* Records for this task:

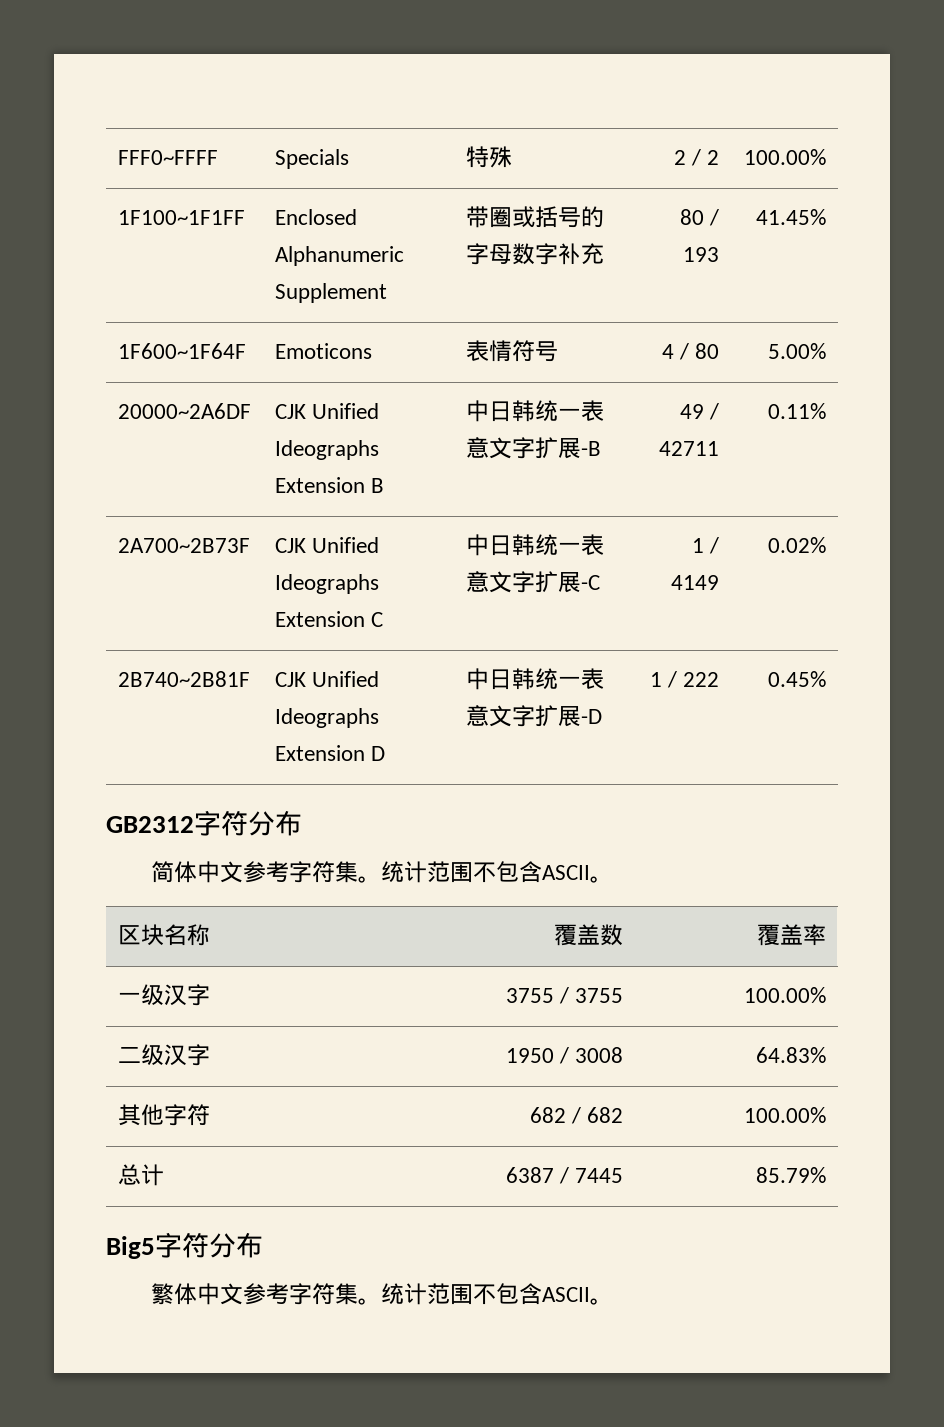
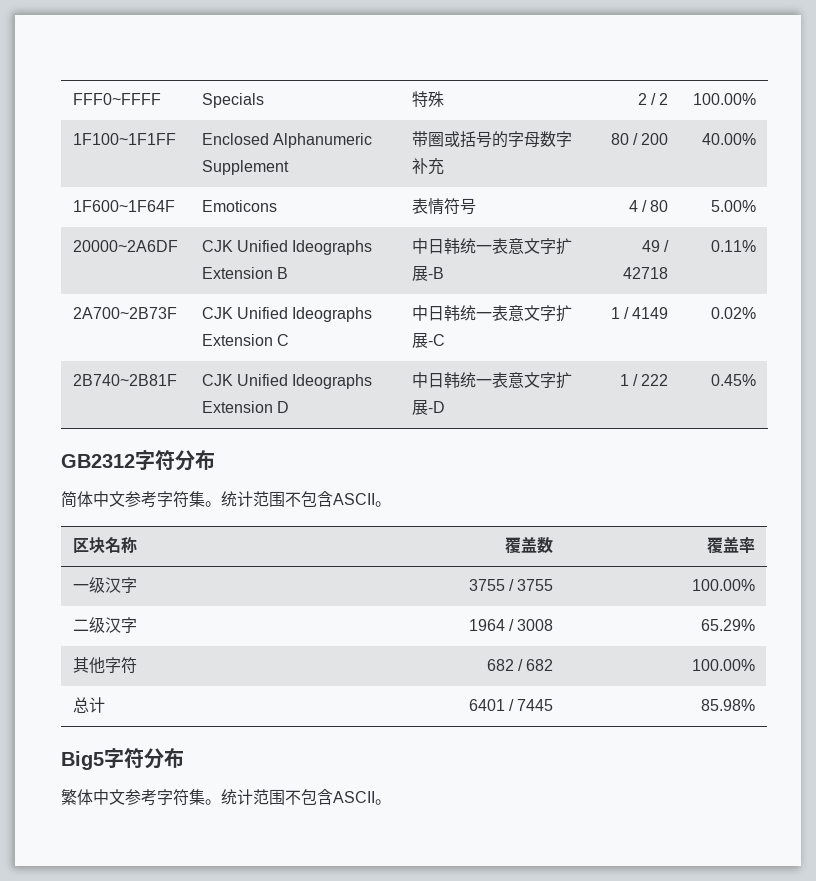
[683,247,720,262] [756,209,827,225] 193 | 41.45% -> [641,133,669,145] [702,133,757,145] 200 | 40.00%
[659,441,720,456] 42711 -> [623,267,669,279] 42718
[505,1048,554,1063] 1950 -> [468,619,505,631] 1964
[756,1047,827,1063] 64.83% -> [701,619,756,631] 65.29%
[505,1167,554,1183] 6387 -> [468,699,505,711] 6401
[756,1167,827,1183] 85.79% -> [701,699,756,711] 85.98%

--

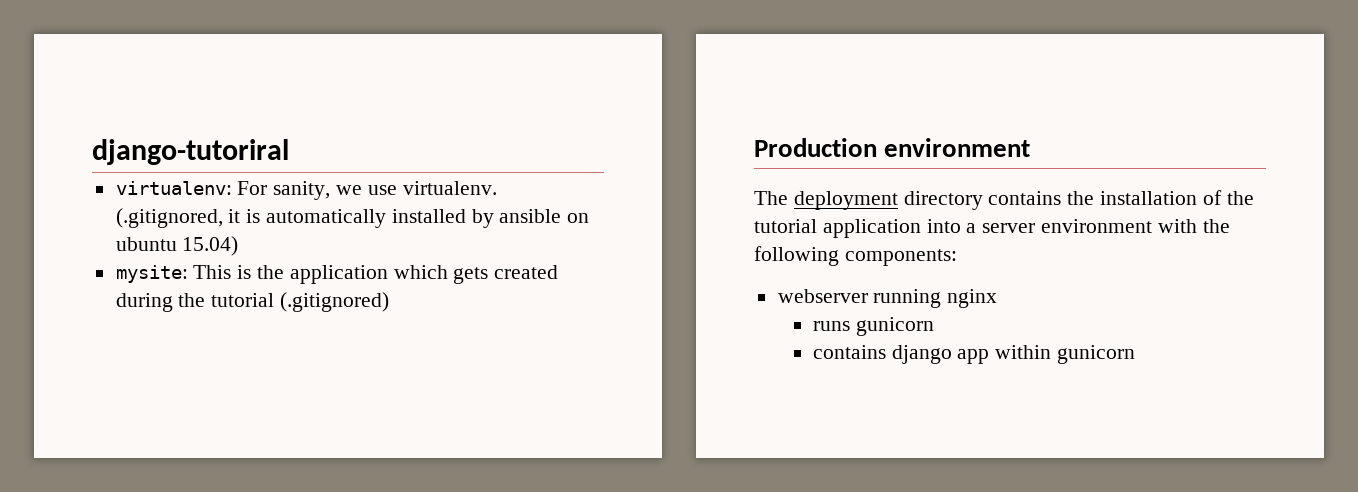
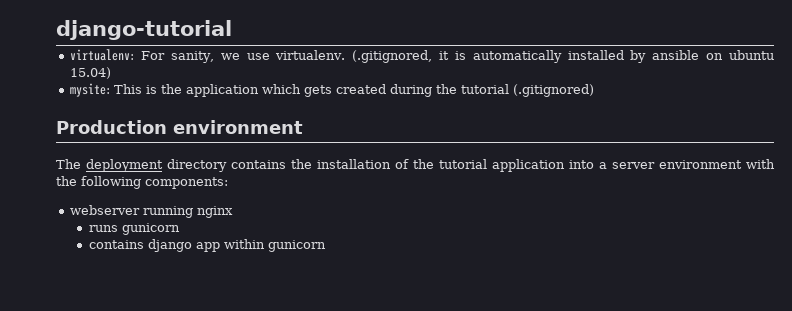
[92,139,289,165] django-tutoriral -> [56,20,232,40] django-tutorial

* Task prompt:
Could you reproduce, exactly, every line above from the line with "[683,247,720,262] [756,209,827,225] 193" to the line with "[756,1167,827,1183] 85.79% ->", and no other line? Both ends count.

* Result of this exercise:
[683,247,720,262] [756,209,827,225] 193 | 41.45% -> [641,133,669,145] [702,133,757,145] 200 | 40.00%
[659,441,720,456] 42711 -> [623,267,669,279] 42718
[505,1048,554,1063] 1950 -> [468,619,505,631] 1964
[756,1047,827,1063] 64.83% -> [701,619,756,631] 65.29%
[505,1167,554,1183] 6387 -> [468,699,505,711] 6401
[756,1167,827,1183] 85.79% -> [701,699,756,711] 85.98%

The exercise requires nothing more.